Army Humvees rumbled behind them, vibrating the ground as they rolled in to flank their Humvee. Soldiers filed out to evaluate the situation, using the vehicles as cover.
“Looks like the blisters are finally here,” Collins snorted. “Show up when the work is done.”
Chapter Thirteen
Mescalero Reservation - Six weeks later
Ela sat on the blanket at the edge of Mescalero Lake, while Noah retrieved the picnic basket from the mare’s saddlebag. Ela’s hair glistened in moonlight. He’d brought her back to the reservation, at her request, as soon as the dust had settled and the Army had cleaned up the crash site. It had been a grueling six weeks.
All flights had been suspended during the cleanup, and Flores had only returned with Cole and Tessa last week. While the EMP pulse damage had been contained to a fairly local thirty-some mile radius of the base, neither the NTSB nor the US government wanted any more aircraft falling from the sky, alien or otherwise. The flight restriction had been the longest in Earth’s history.

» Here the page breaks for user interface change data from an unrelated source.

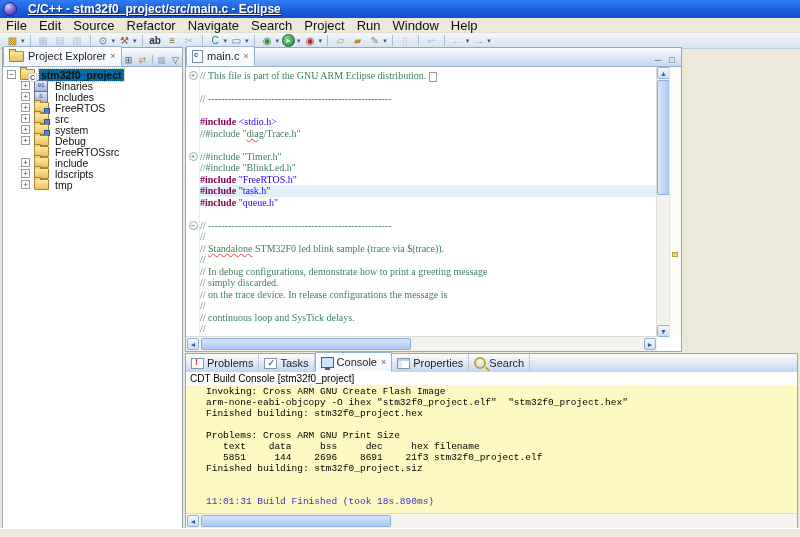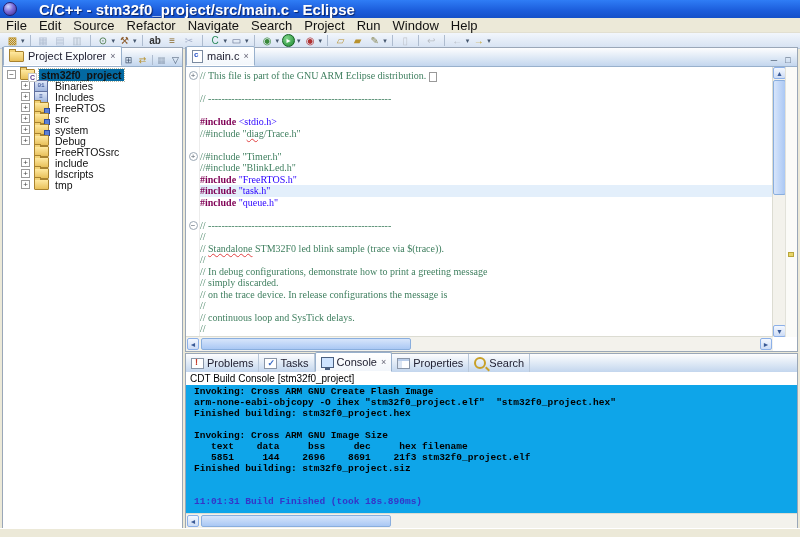"C/C++ - stm32f0_project/src/main.c -" .titlebar .title { font-size: 15px -> 12px; margin-left: 22px -> 11px; text-decoration: none -> underline }
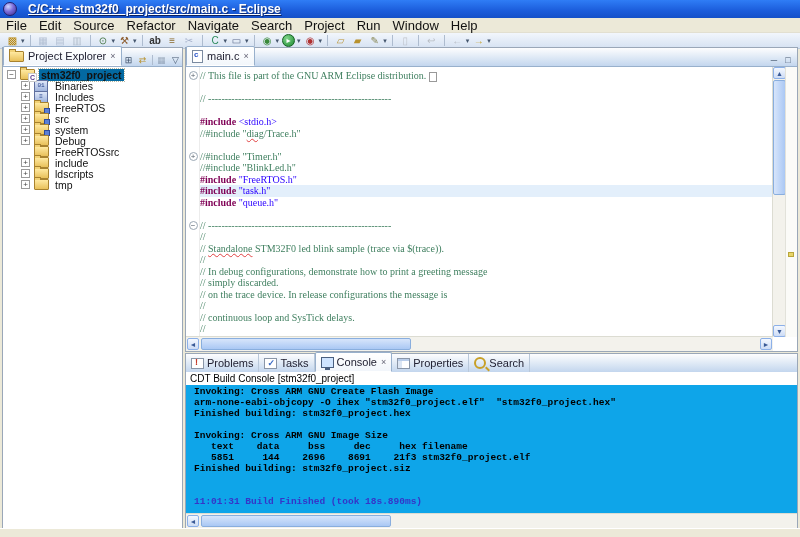"main.c" #editor { width: 613px -> 497px }
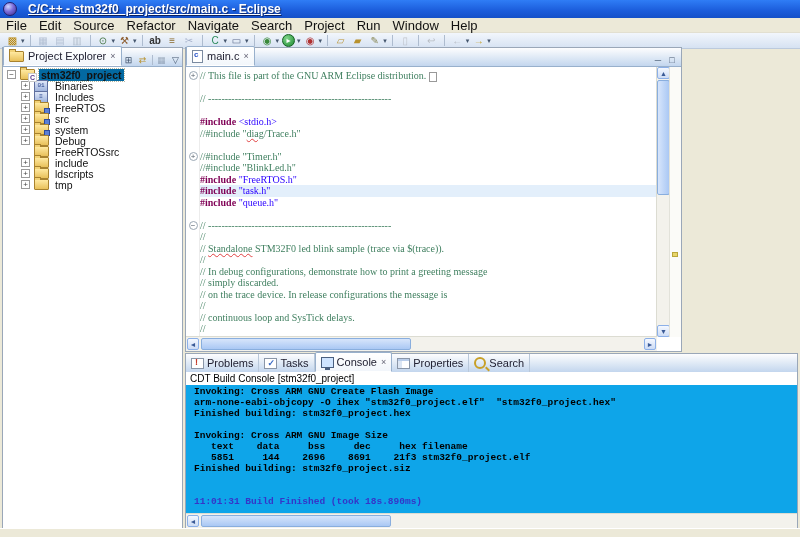"Invoking: Cross ARM GNU Create" .cout { background: #0ea5e9 -> #fef9c3; font-weight: bold -> none; padding: 1px 0 0 8px -> 1px 0 0 20px }
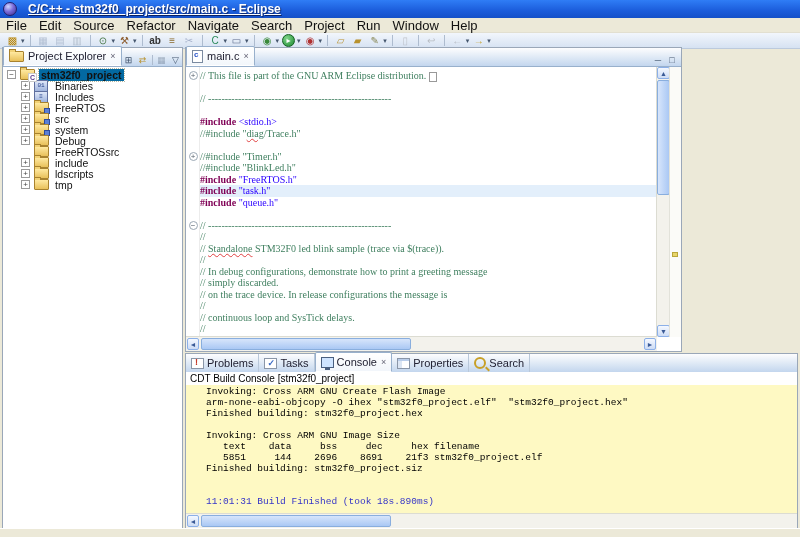"Invoking: Cross ARM GNU Image" div.cline { text: Invoking: Cross ARM GNU Image -> Problems: Cross ARM GNU Print }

Only a handful of them knew how near they’d come to a full-on alien invasion.
And still…still…Janson had come out squeaky clean. Somehow, he’d managed to procure a government grant and special consideration for permanent Moon construction to continue his space tourism expansion. Montaine and Flores had been recruited to Area 51 to further study the wormhole science they’d gathered and its ramifications. He had no idea what had happened to the aliens and their craft but fully expected Montaine and Flores would be sharing some office space with them. Frankly, it was above his pay grade.